Background: Gracilis muscle transfer is commonly employed for smile reanimation in facial palsy. Though muscle thinning is thought to reduce the risk of postoperative facial bulk, it carries risk of compromised contraction.



Objectives: To characterize relationships between single-vector gracilis muscle flap mass and degree of post-operative facial bulk, full-effort smile excursion, and resting oral commissure position among patients with unilateral facial palsy.



Methods: Pre- and postoperative images of patients with long-standing facial palsy who underwent free gracilis transfer between 2010 and 2018 and met inclusion criteria (N = 129) were assessed using a machine learning based facial landmark tracking algorithm (Emotrics, Mass Eye and Ear). Linear regression analysis was performed to characterize relationships between flap mass, post-operative facial bulk, smile excursion, and resting oral commissure position. Subgroup analyses were performed for type of facial palsy (flaccid versus postparalytic), age, and neurotization method (nerve-to-masseter, cross-facial, or dual).

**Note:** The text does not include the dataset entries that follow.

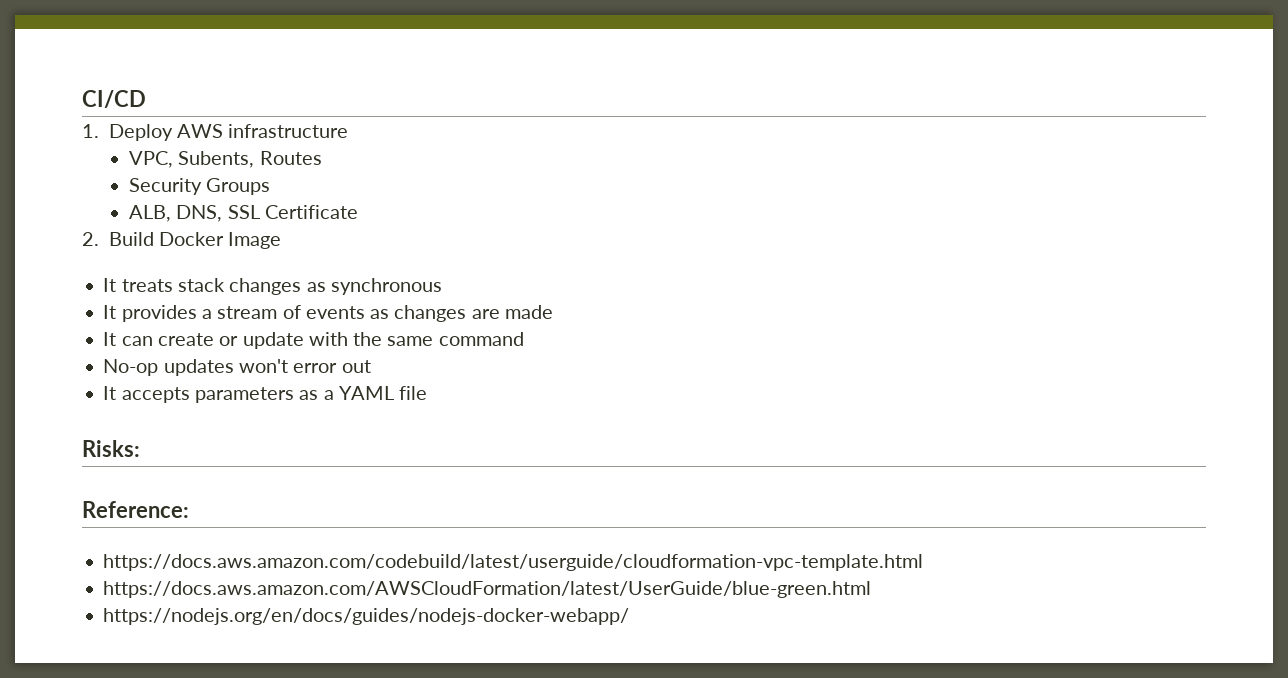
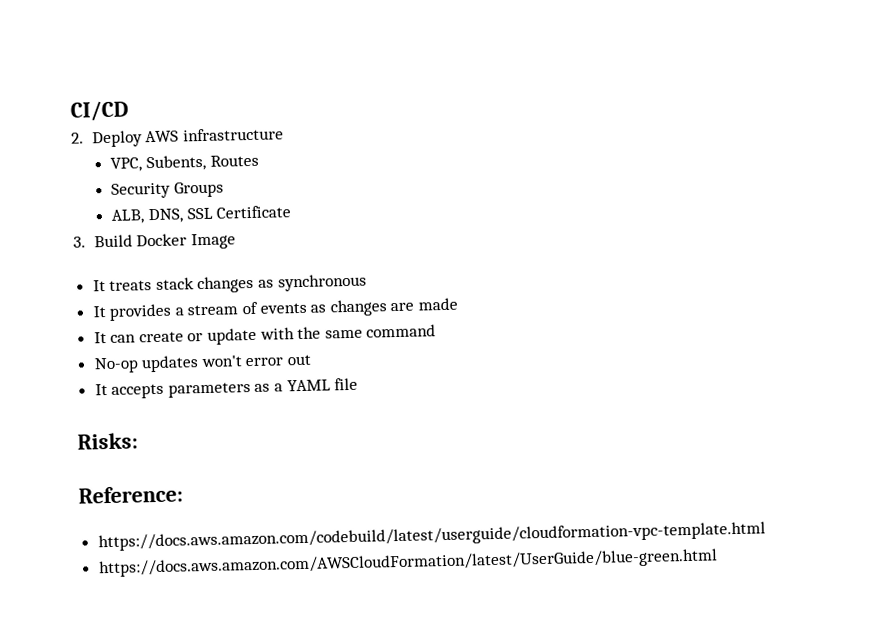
[82,124,99,138] 1. -> [71,132,84,144] 2.
[82,232,99,246] 2. -> [73,236,86,248] 3.
[103,608,630,625] // https://nodejs.org/en/docs/guides/nodejs-docker-webapp/ -> (718, 563) none

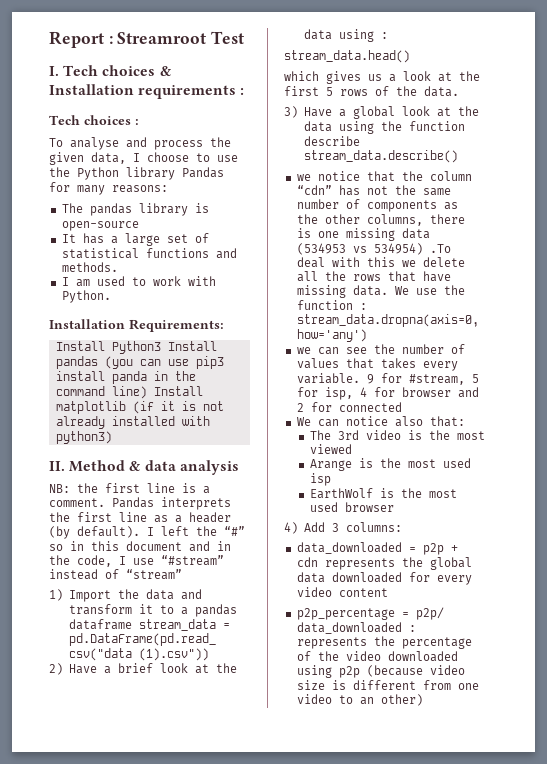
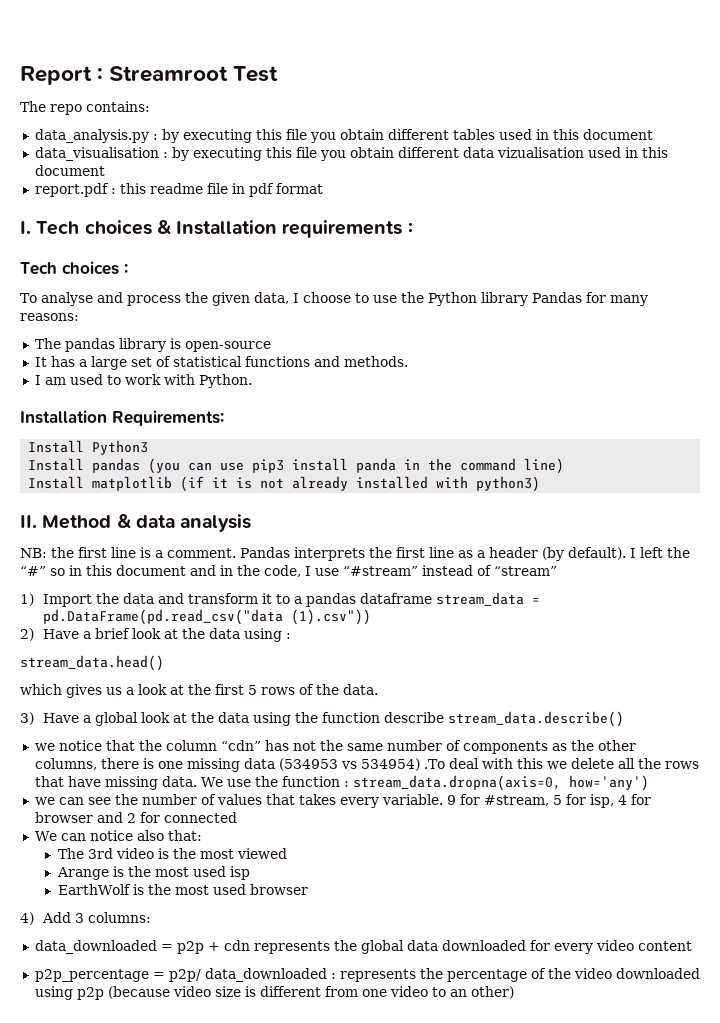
(245, 37) none -> [20,101,150,115] [34,129,653,143] [34,147,668,161] [34,165,105,176] [34,183,323,197] // The repo contains: // data_analysis.py : by executing this file you obtain different tables used in this document // data_visualisation : by executing this file you obtain different data vizualisation used in this document // report.pdf : this readme file in pdf format
(161, 347) none -> (149, 447) //
(147, 392) none -> (565, 466) //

Results: In this cohort, 71% of patients had flaccid paralysis. Neurotization was by nerve-to-masseter, cross-facial, or both in 45%, 33%, and 22% of cases respectively. The average gracilis weight was 20.6g (standard deviation = 7.9g, range = 8.6-47.0g). Increasing gracilis muscle mass was correlated with postoperative facial bulk in repose (R = 0.11, p = 0.027). No relationship between muscle mass and excursion was observed for patients with flaccid paralysis, while increasing muscle mass resulted in improved oral commissure excursion among patients with postparalytic facial palsy (p = 0.012).



Conclusion: As flap mass has negligible impact on commissure excursion among patients with flaccid facial palsy, thinning should be employed to reduce the risk of postoperative bulk. In patients with postparalytic facial palsy, sufficient muscle mass should be preserved to maintain the contractile force necessary to overcome the aberrant activity of smile antagonists.